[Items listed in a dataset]
▼

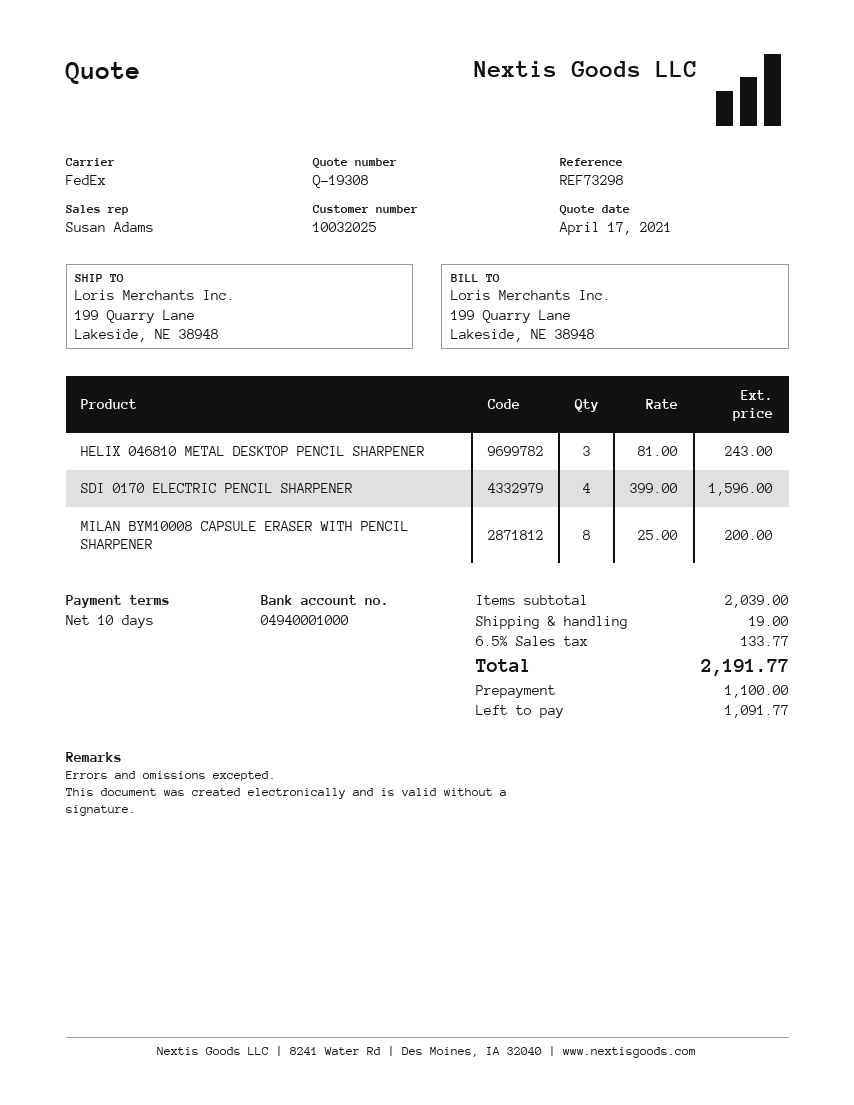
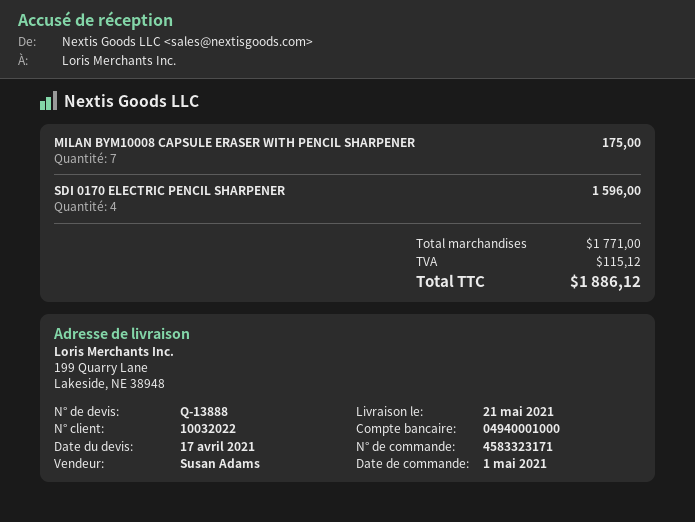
quote number: Q-19308 -> Q-13888
customer number: 10032025 -> 10032022
HELIX 046810 METAL DESKTOP PENCIL SHARPENER: 3 for 243.00 -> none
MILAN BYM10008 CAPSULE ERASER WITH PENCIL SHARPENER: 8 for 200.00 -> 7 for 175.00
subtotal: 2039.00 -> 1771.00
shipping: 19.00 -> none
tax: 133.77 -> 115.12
total: 2191.77 -> 1886.12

▲

• [Task prompt]:
Pictures stay out; the records above are otherwise reproduced exactly.

• [The completed task]:
quote number: Q-19308 -> Q-13888
customer number: 10032025 -> 10032022
HELIX 046810 METAL DESKTOP PENCIL SHARPENER: 3 for 243.00 -> none
MILAN BYM10008 CAPSULE ERASER WITH PENCIL SHARPENER: 8 for 200.00 -> 7 for 175.00
subtotal: 2039.00 -> 1771.00
shipping: 19.00 -> none
tax: 133.77 -> 115.12
total: 2191.77 -> 1886.12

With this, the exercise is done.